(DATA SHOWN Opens)

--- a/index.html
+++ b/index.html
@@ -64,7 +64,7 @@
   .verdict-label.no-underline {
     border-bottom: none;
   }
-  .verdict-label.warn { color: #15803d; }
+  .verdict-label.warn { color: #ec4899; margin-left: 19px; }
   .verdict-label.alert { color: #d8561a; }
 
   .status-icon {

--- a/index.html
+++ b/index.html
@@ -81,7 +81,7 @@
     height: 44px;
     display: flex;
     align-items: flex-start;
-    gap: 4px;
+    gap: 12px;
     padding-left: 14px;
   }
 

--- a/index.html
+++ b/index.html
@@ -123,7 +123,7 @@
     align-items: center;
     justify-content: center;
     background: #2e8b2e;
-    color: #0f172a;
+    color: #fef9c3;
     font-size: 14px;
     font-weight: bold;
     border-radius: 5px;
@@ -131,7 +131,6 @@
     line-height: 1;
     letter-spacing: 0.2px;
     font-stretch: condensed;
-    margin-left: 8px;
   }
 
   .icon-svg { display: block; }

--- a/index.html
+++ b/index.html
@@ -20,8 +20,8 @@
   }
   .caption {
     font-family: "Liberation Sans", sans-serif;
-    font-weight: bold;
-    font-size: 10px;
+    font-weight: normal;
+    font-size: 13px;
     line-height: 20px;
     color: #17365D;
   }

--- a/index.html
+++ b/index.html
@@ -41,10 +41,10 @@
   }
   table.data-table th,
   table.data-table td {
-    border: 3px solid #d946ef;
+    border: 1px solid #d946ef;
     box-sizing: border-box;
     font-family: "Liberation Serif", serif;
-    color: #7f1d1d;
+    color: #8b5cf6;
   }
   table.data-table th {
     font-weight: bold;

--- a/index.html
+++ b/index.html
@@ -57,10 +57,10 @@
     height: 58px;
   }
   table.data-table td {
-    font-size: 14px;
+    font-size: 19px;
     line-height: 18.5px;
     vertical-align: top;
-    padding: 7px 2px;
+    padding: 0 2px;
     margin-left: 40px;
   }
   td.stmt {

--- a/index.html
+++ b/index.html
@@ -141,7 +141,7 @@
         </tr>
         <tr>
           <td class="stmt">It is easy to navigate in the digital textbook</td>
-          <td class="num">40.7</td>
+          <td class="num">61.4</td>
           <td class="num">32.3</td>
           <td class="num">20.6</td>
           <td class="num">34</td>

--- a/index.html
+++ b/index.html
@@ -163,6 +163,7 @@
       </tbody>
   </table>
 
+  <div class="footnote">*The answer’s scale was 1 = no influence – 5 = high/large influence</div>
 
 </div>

(DATA SHOWN Closes)

WHAT THIS TASK INVOLVES =
An exact copy of the lines from the one containing "-41,10 +41,10 @@" through the end of the entries is required, and nothing beyond them.

PROBLEM SOLUTION =
@@ -41,10 +41,10 @@
   }
   table.data-table th,
   table.data-table td {
-    border: 3px solid #d946ef;
+    border: 1px solid #d946ef;
     box-sizing: border-box;
     font-family: "Liberation Serif", serif;
-    color: #7f1d1d;
+    color: #8b5cf6;
   }
   table.data-table th {
     font-weight: bold;

--- a/index.html
+++ b/index.html
@@ -57,10 +57,10 @@
     height: 58px;
   }
   table.data-table td {
-    font-size: 14px;
+    font-size: 19px;
     line-height: 18.5px;
     vertical-align: top;
-    padding: 7px 2px;
+    padding: 0 2px;
     margin-left: 40px;
   }
   td.stmt {

--- a/index.html
+++ b/index.html
@@ -141,7 +141,7 @@
         </tr>
         <tr>
           <td class="stmt">It is easy to navigate in the digital textbook</td>
-          <td class="num">40.7</td>
+          <td class="num">61.4</td>
           <td class="num">32.3</td>
           <td class="num">20.6</td>
           <td class="num">34</td>

--- a/index.html
+++ b/index.html
@@ -163,6 +163,7 @@
       </tbody>
   </table>
 
+  <div class="footnote">*The answer’s scale was 1 = no influence – 5 = high/large influence</div>
 
 </div>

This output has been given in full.